→ Given records
☆ ☆ ☆ ☆ ☆
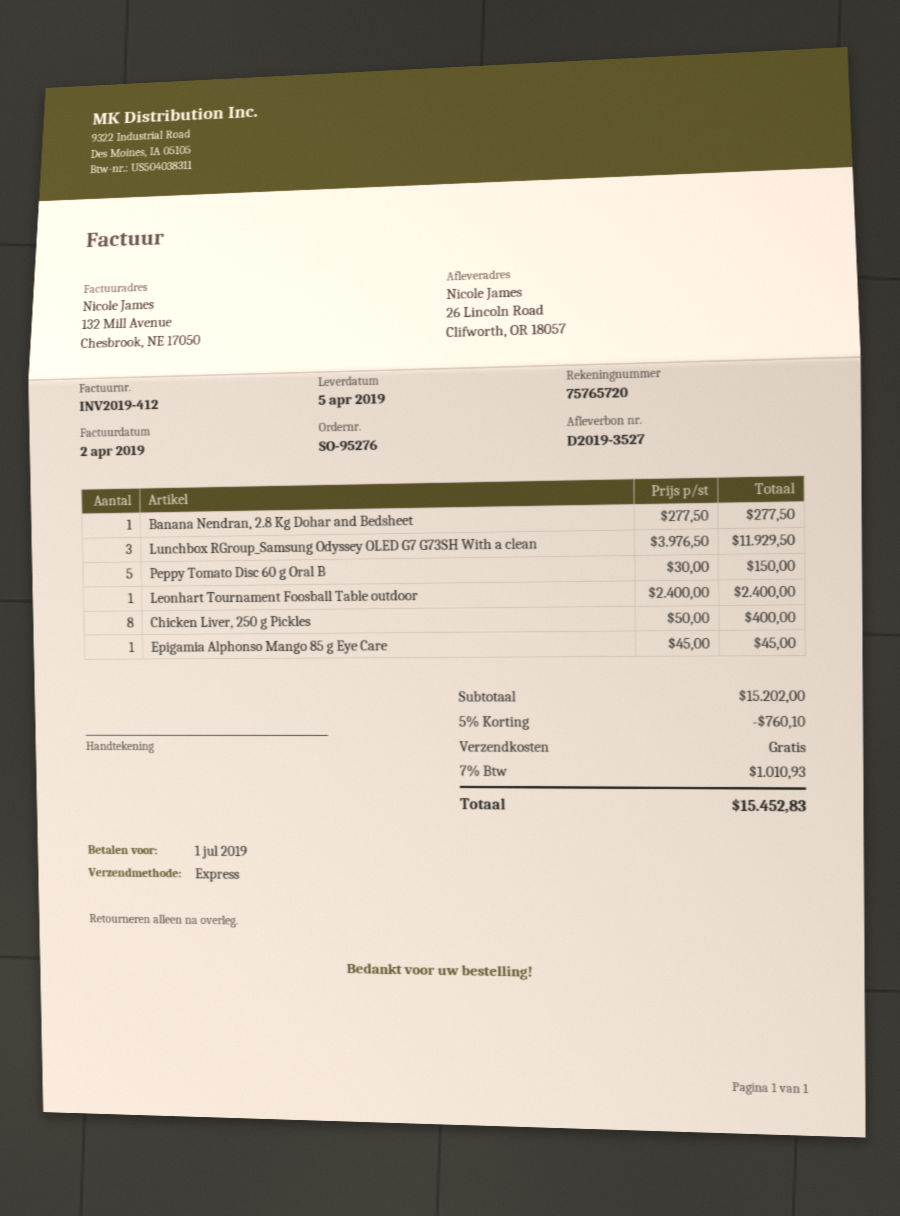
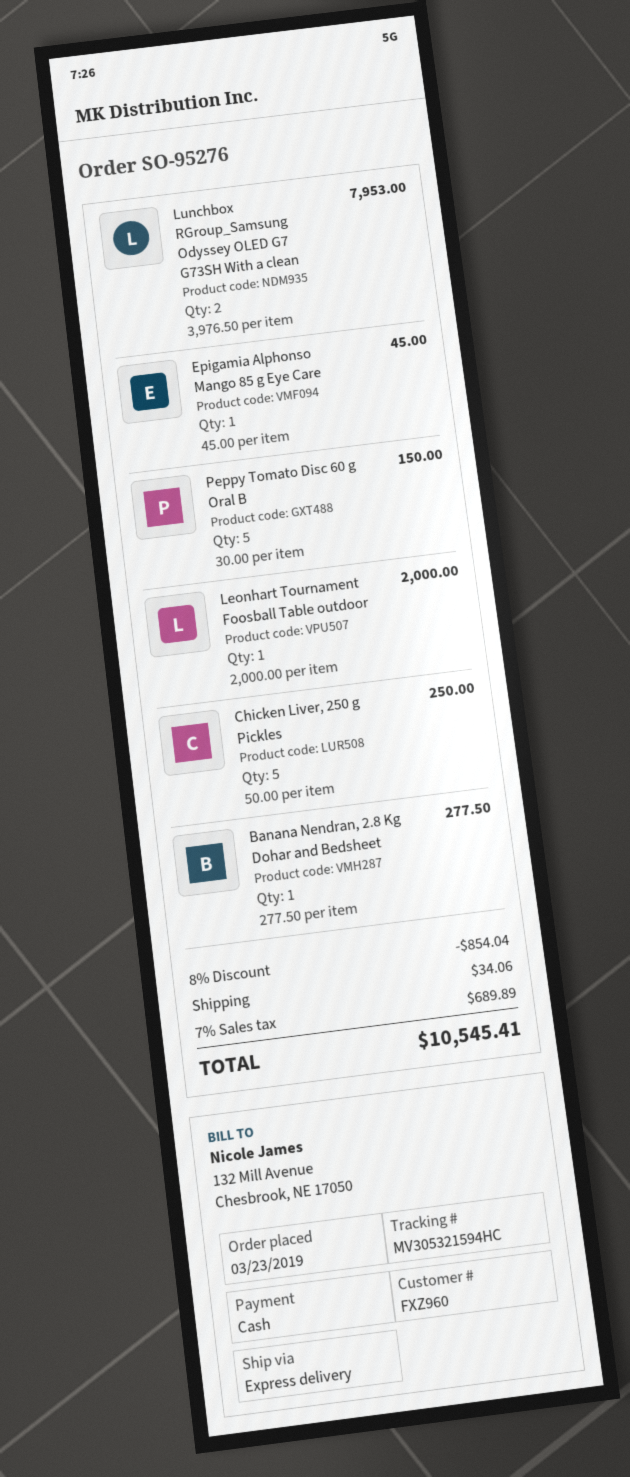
Lunchbox RGroup_Samsung Odyssey OLED G7 G73SH With a clean: 3 x 3976.50 = 11929.50 -> 2 x 3976.50 = 7953.00
Leonhart Tournament Foosball Table outdoor: 1 x 2400.00 = 2400.00 -> 1 x 2000.00 = 2000.00
Chicken Liver, 250 g Pickles: 8 x 50.00 = 400.00 -> 5 x 50.00 = 250.00
discount: 5% = 760.10 -> 8% = 854.04
shipping: 0.00 -> 34.06
tax: 7% = 1010.93 -> 7% = 689.89
total: 15452.83 -> 10545.41

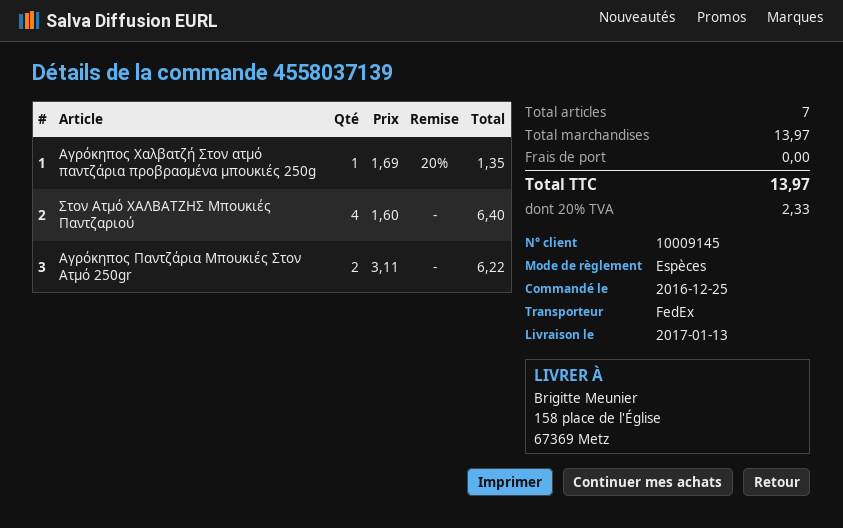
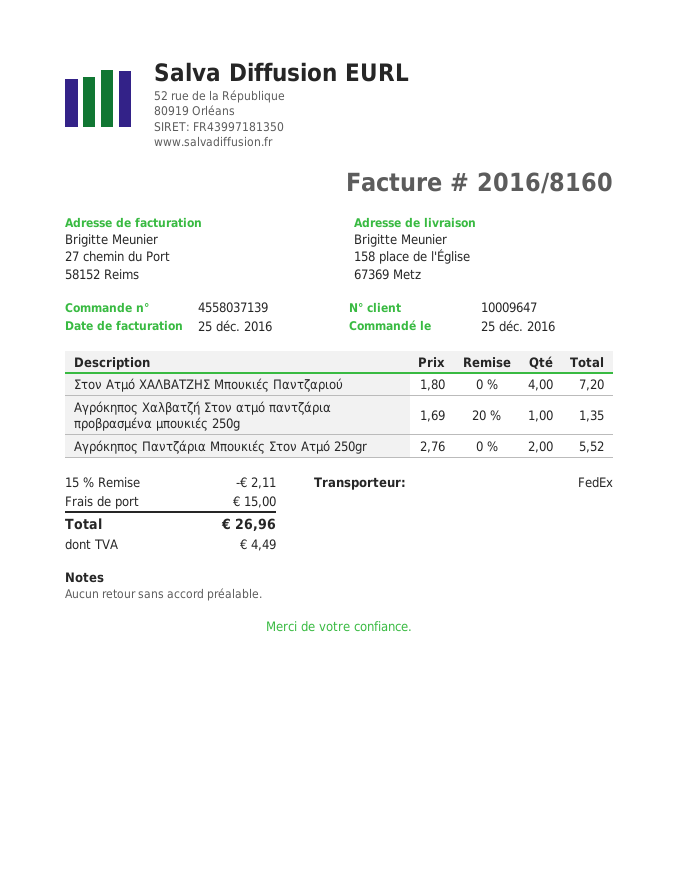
customer number: 10009145 -> 10009647
Στον Ατμό ΧΑΛΒΑΤΖΗΣ Μπουκιές Παντζαριού: 4 x 1.60 = 6.40 -> 4 x 1.80 = 7.20
Αγρόκηπος Παντζάρια Μπουκιές Στον Ατμό 250gr: 2 x 3.11 = 6.22 -> 2 x 2.76 = 5.52
discount: none -> 15% = 2.11
shipping: 0.00 -> 15.00
tax: 2.33 -> 4.49
total: 13.97 -> 26.96

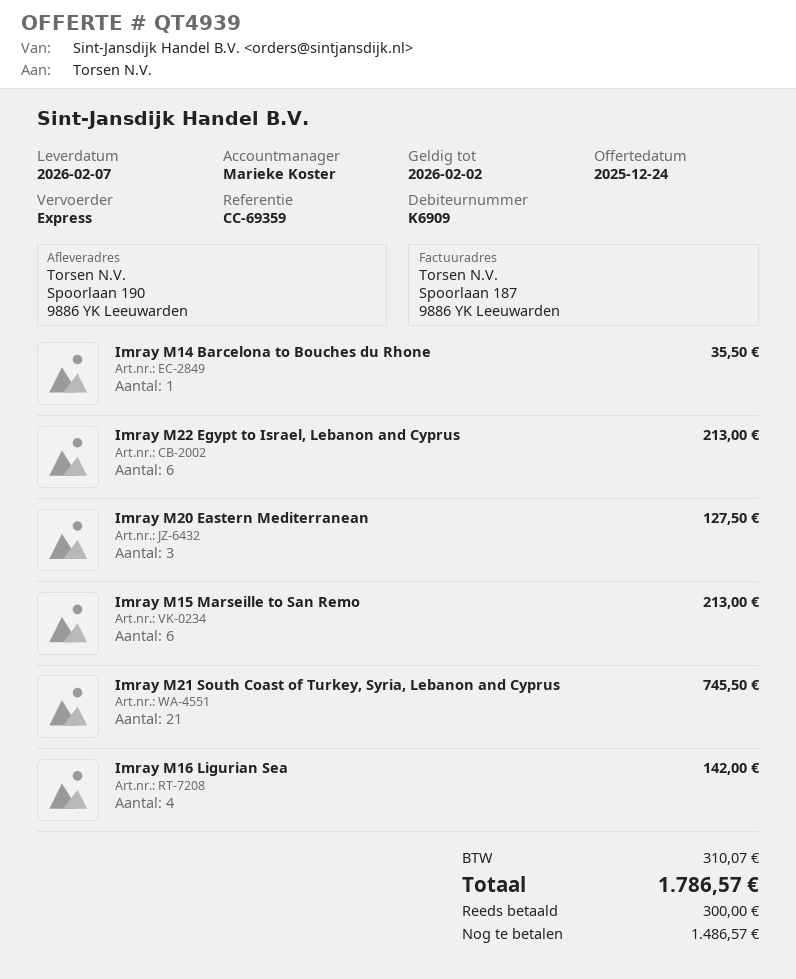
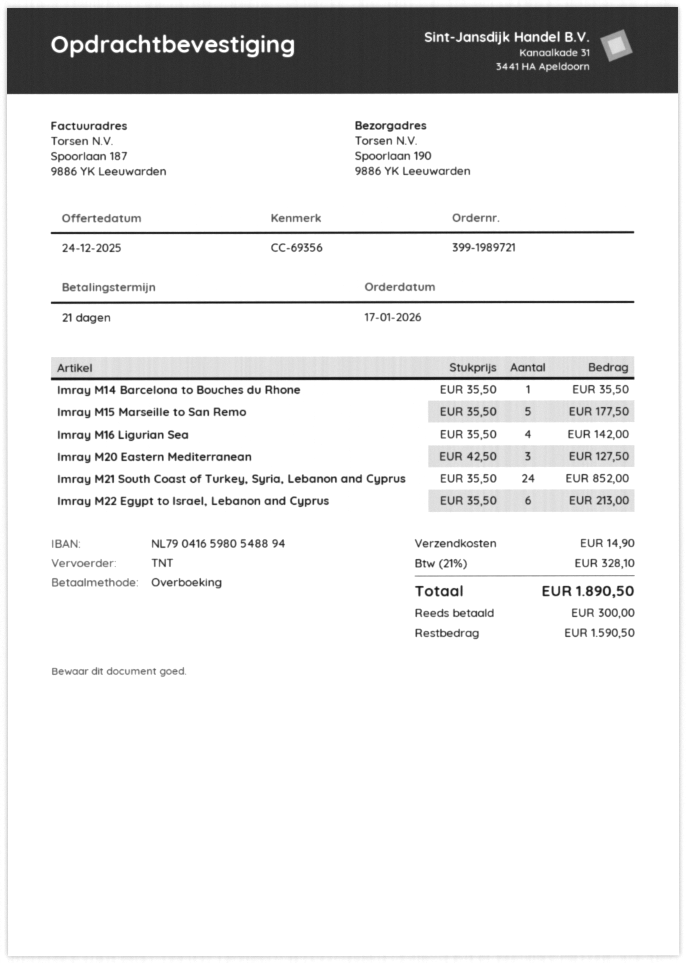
reference: CC-69359 -> CC-69356
shipping method: express -> TNT
Imray M15 Marseille to San Remo: 6 for 213.00 -> 5 for 177.50
Imray M21 South Coast of Turkey, Syria, Lebanon and Cyprus: 21 for 745.50 -> 24 for 852.00
shipping: none -> 14.90
tax: 310.07 -> 328.10
total: 1786.57 -> 1890.50
balance: 1486.57 -> 1590.50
☆ ☆ ☆ ☆ ☆
→ Action item
Go through the data above and find the lines with the word "discount". Copy each of those lines.

→ Answer section
discount: 5% = 760.10 -> 8% = 854.04
discount: none -> 15% = 2.11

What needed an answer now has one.